RIP PHYLLIS DILLER. THX FOR ALL THE LAUGHS, DOLL. :(
“She died peacefully in her sleep and with a smile on her face,” her longtime manager, Milton Suchin, told The Associated Press.
Diller, who suffered a near-fatal heart attack in 1999, was found by her son, Perry Diller. The cause of her death has not been released.
She was a staple of nightclubs and television from the 1950s - when female comics were rare indeed - until her retirement in 2002. Diller built her stand-up act around the persona of the corner-cutting housewife (“I bury a lot of my ironing in the backyard”) with bizarre looks, a wardrobe to match (by “Omar of Omaha”) and a husband named “Fang.”
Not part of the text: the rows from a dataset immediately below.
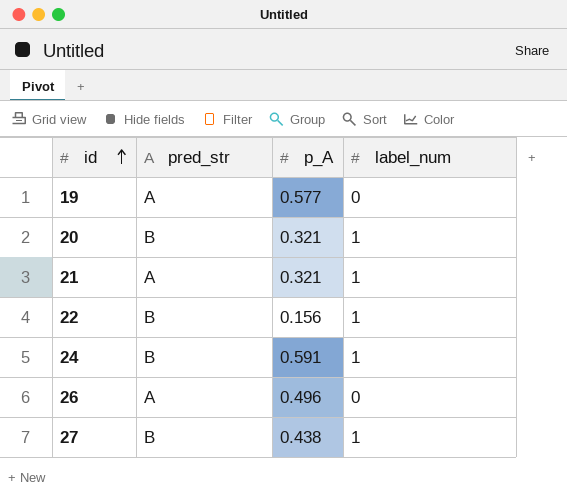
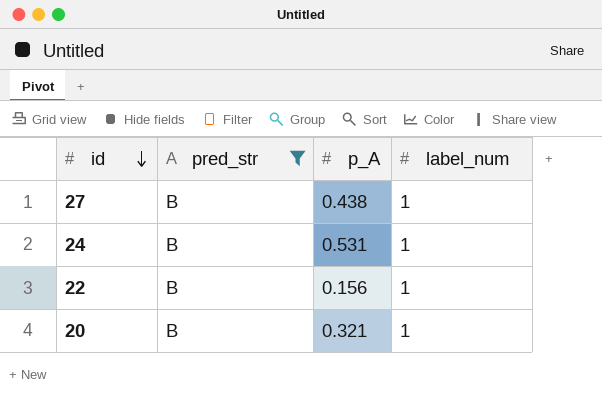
filter: none -> pred_str = B
row order: id ascending -> id descending
24 | p_A: 0.591 -> 0.531

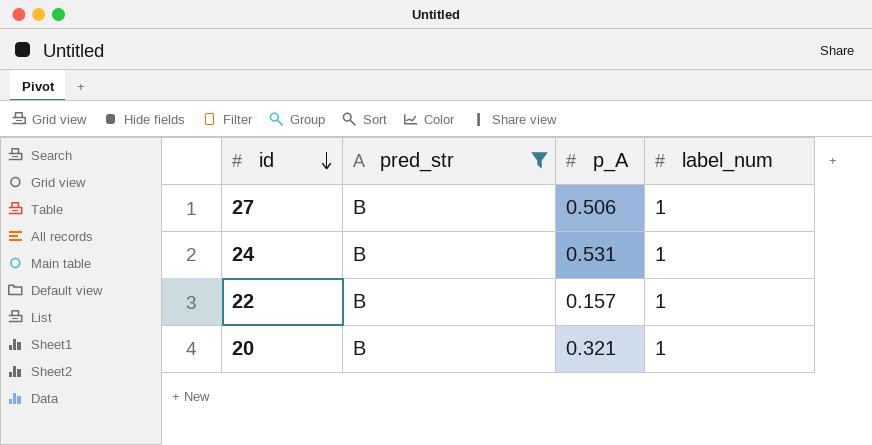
27 | p_A: 0.438 -> 0.506
22 | p_A: 0.156 -> 0.157

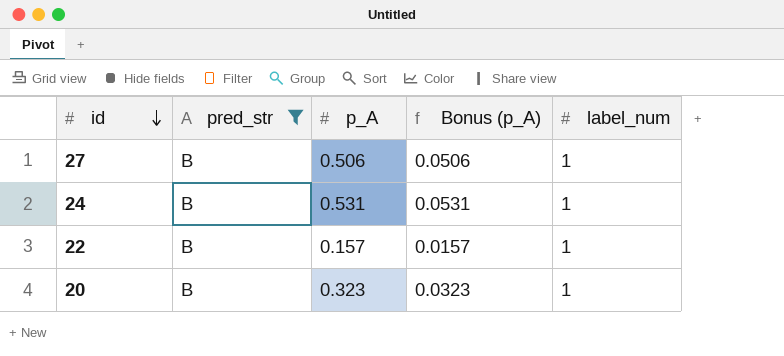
column Bonus (p_A) | formula: none -> [p_A] * 0.1
20 | p_A: 0.321 -> 0.323

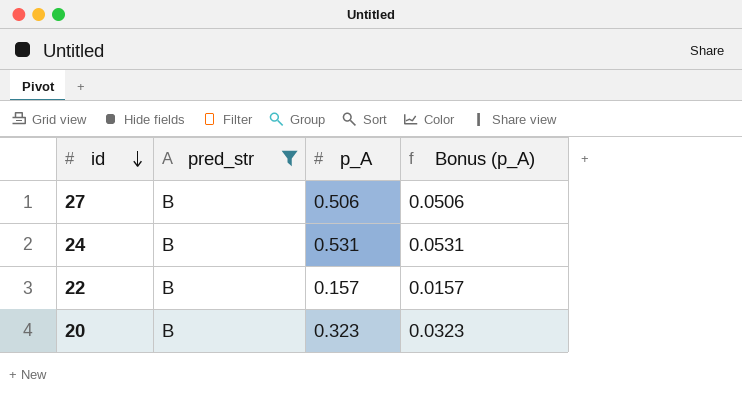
column label_num | position: 5 -> none

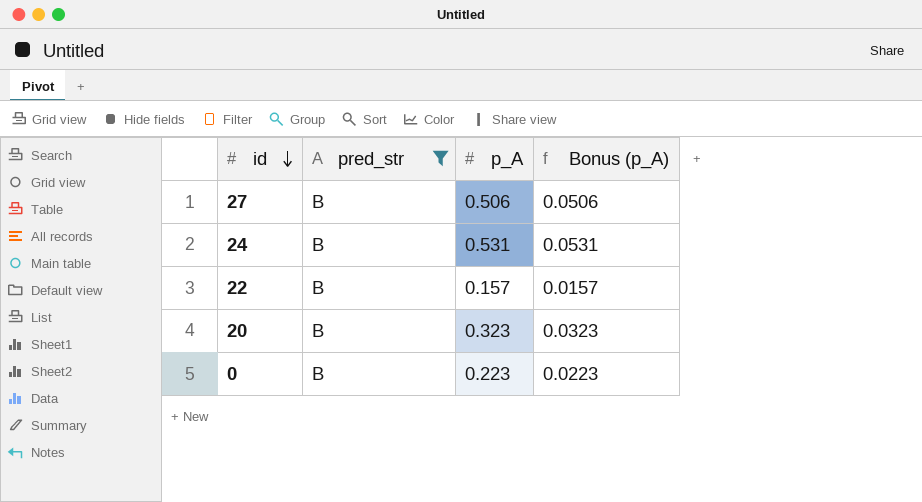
row 0: none -> B | 0.223 | 0.0223

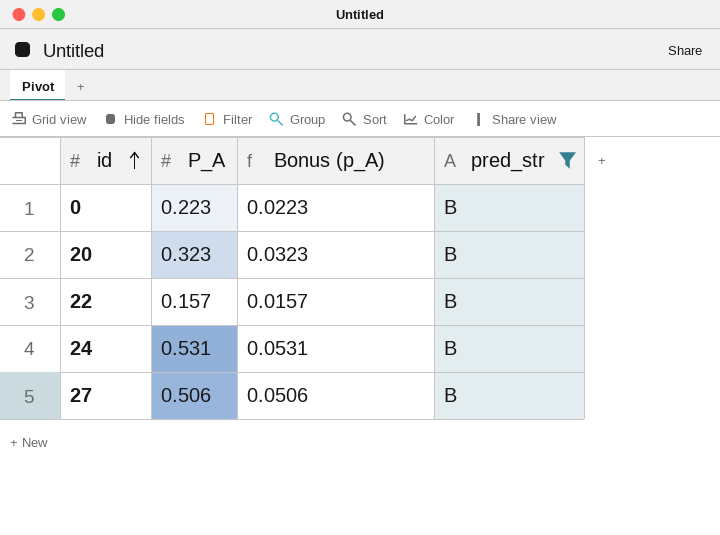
row order: id descending -> id ascending
column name: p_A -> P_A
column pred_str | position: 2 -> 4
Wrote Time magazine in 1961: “Onstage comes something that, by its own description, looks like a sackful of doorknobs. With hair dyed by Alcoa, pipe-cleaner limbs and knees just missing one another when the feet are wide apart, this is not Princess Volupine. It is Phyllis Diller, the poor man’s Auntie Mame, only successful female among the New Wave comedians and one of the few women funny and tough enough to belt out a `standup’ act of one-line gags.”
She inspired a generation of female comics, including Ellen DeGeneres and Whoopi Goldberg, who remembered Diller on Twitter Monday.
“We lost a comedy legend today,” DeGeneres wrote. “Phyllis Diller was the queen of the one-liners. She was a pioneer.”